Il 7 luglio, giorno del cda della Rai, sapremo se Raiset (dirigenti Rai al servizio di B. che gli hanno consentito di controllare la tv di Stato) opera ancora, in perfetta continuità con Deborah Bergamini prima e Mauro Masi poi. In una delle intercettazioni telefoniche dell’11 aprile 2005 si capisce la gravità di tale dipendenza. La segretaria di B., per conto del capo, ordina alla Bergamini di convocare una riunione allo scopo di schedare “giornalisti, artisti e programmi”, perché “la Rai così non gli serve”. “Perché averla senza averla?” Si chiede la Bergamini, alla quale fa eco Mimun: “L’informazione deve essere un presidio anti-guai”. Fa un po’ sorridere la smentita fatta su il Fatto Quotidiano dall’ex direttore generale Flavio Cattaneo: “Con Raiset non c’entro”. È vero che è risultato estraneo a qualsiasi fatto, gli stessi protagonisti di Raiset hanno chiesto, ottenendola, la sua testa, ma qualche responsabilità se la porta dietro lo stesso.

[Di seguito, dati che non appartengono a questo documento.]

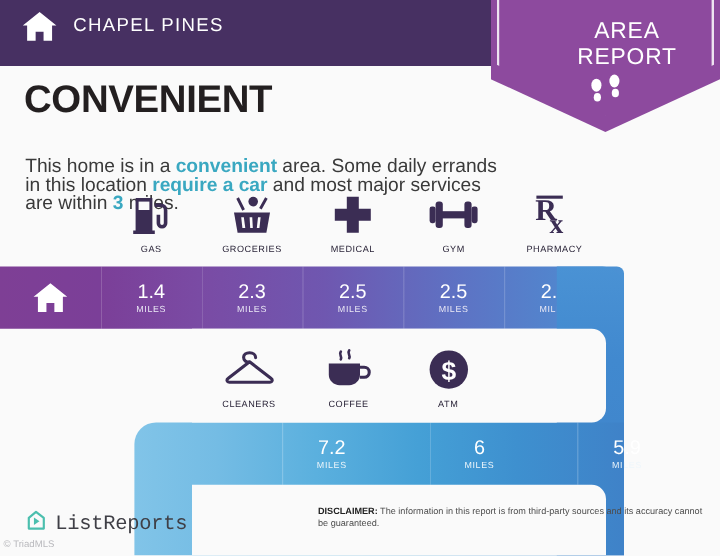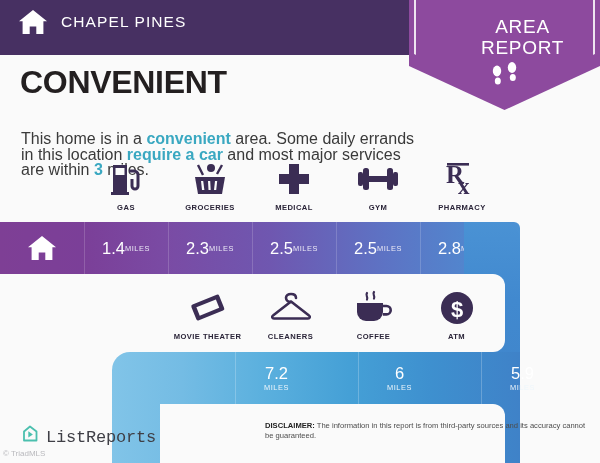--- a/index.html
+++ b/index.html
@@ -59,7 +59,7 @@
   .iconcell{display:flex;flex-direction:column;align-items:center;justify-content:flex-end;}
   .iconcell .glyph{height:38px;display:flex;align-items:center;justify-content:center;}
   .iconcell .lbl{
-    margin-top:5px;font-size:7.6px;font-weight:bold;color:#2a2438;letter-spacing:.45px;
+    margin-top:5px;font-size:7.6px;font-weight:normal;color:#2a2438;letter-spacing:.45px;
     white-space:nowrap;
     text-align:center;
   }

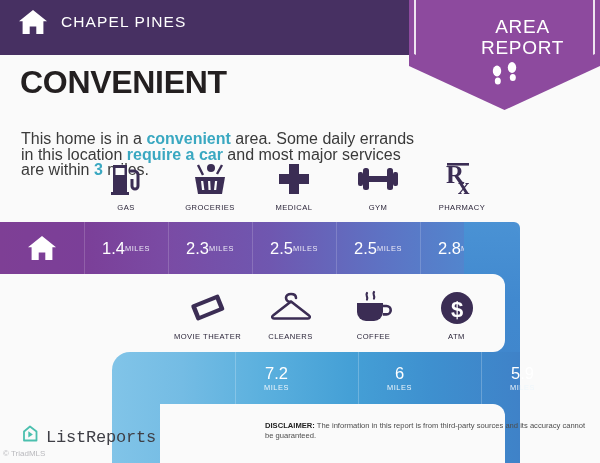--- a/index.html
+++ b/index.html
@@ -80,7 +80,7 @@
   }
   .bar1 .cells{position:absolute;left:84px;top:0;height:52px;display:flex;}
   .cell{
-    width:84px;height:52px;display:flex;flex-direction:row;
+    width:84px;height:52px;display:flex;flex-direction:column;
     align-items:center;justify-content:center;
     box-shadow:inset 1px 0 0 rgba(255,255,255,.17);
   }

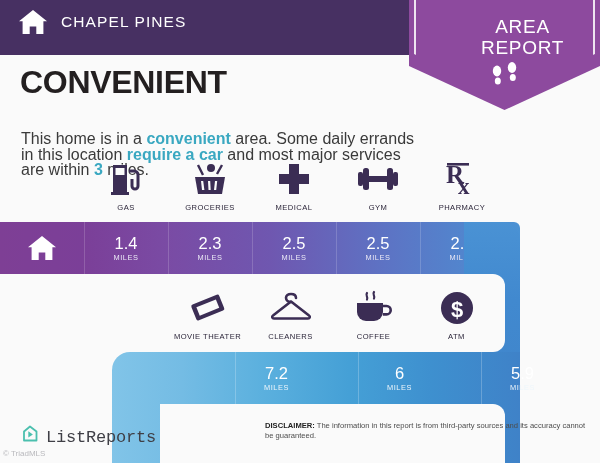--- a/index.html
+++ b/index.html
@@ -255,17 +255,6 @@
   <div class="iconrow" id="iconrow2">
     <div class="iconcell">
       <span class="glyph">
-        <svg width="38" height="34" viewBox="0 0 38 34">
-            <g transform="rotate(-22 19 17)">
-              <rect x="4" y="8" width="30" height="17" rx="2" fill="#3b2d54"></rect>
-              <rect x="8.5" y="12" width="21" height="9" fill="#fafafa"></rect>
-            </g>
-          </svg>
-      </span>
-      <span class="lbl">MOVIE THEATER</span>
-    </div>
-    <div class="iconcell">
-      <span class="glyph">
         <svg width="44" height="32" viewBox="0 0 44 32">
             <path d="M22 10c-3 0-5-1.8-5-4.2S19 2 22 2s5 1.6 5 4" fill="none" stroke="#3b2d54" stroke-width="2.6" stroke-linecap="round"></path>
             <path d="M22 9.5 4 23.5c-1.4 1-0.9 3 1 3h34c1.9 0 2.4-2 1-3z" fill="none" stroke="#3b2d54" stroke-width="2.6" stroke-linejoin="round"></path>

Cattaneo è l’autore di una riforma che ha suddiviso la Rai in macroaree. Con lui finì l’autonomia del direttore di rete. Ancora oggi, ogni passaggio che porta alla realizzazione di un programma deve essere controfirmato dal capo della macroarea interessata. Altra responsabilità è stata quella di aver messo nelle mani di alcuni fidati di B. (con tanti dirigenti validi a disposizione), presenti nelle intercettazioni, aree strategiche dell’azienda. Tra questi Alessio Gorla (assunto direttamente da Mediaset), capo delle Risorse televisive, da lui passavano tutti gli appalti delle produzioni e i contratti inesclusiva degli artisti. Dal curriculum risulta che oltre a essere stato un importante dirigente di B., nel 1994 organizzò, assieme a Dell’Utri, l’entrata in politica del Cavaliere e la campagna elettorale di Forza Italia. Attualmente è consigliere di amministrazione. Al Marketing strategico fu nominata Deborah Bergamini. Prima di entrare in Rai era l’assistente personale di B. I due si erano conosciuti a Londra, durante una conferenza stampa, alla fine degli anni Novanta. Lei lavorava nella redazione di Bloomberg, lui rimase colpito al punto che la fece entrare, dopo poco, nel suo staff e nel 2001 la portò a Palazzo Chigi. Le intercettazioni telefoniche, riferite al tentativo di ritardare il più possibile la comunicazione della sconfitta elettorale di B. alle elezioni amministrative del 2005, scoprirono una sorte di ragnatela che avvolgeva e intrecciava le vicende della tv della Rai con quelle di Mediaset, che invece di competere tra loro per vincere l’ascolto, in realtà si scambiavano informazioni strategiche sui palinsesti e concordavano strategie informative sui grandi fatti di cronaca. I pm di Milano indagavano sul fallimento dell’ex sondaggista di B., Luigi Crespi (fu sua l’idea del “contratto con gli italiani”, quello firmato da B. in tv da Vespa), che ammontava a 35 milioni di euro. Nel 2000 la sua società, con un versamento di 500 milioni di lire, aveva chiuso una vertenza di due tv lombarde che avevano fatto causa a Mediaset.

Gli inquirenti scoprirono un debito delle tv di B., nei confronti di Crespi, di pari entità, poi saldato con falsi contratti di consulenza. La Bergamini, grazie alle intercettazioni, risultò il tramite tra Crespi e il referente di Mediaset: Alfredo Messina, vicepresidente di Mediolanum. Bergamini diventa così la chiave che svela Raiset. Come per ogni storia che riguarda B., il finale è sempre lieto: l’ex segretaria di B., dopo aver rischiato il licenziamento dalla Rai, trova un accordo economico per un’uscita con l’onore delle armi (il cda, a firma del presidente Petruccioli, l’ha ringraziata per il prezioso lavoro svolto), e ritorna – ammesso che fosse mai partita – a lavorare con il premier.

La proposta del consigliere dell’Udc De Laurentiis di riportare in autunno Annozero su Rai2, dopo aver perso Vieni via con me, è l’ultima carta che gli attuali vertici hanno per dimostrare la loro indipendenza da quel conflitto di interessi che condiziona, in Italia, da oltre 17 anni, tv e politica.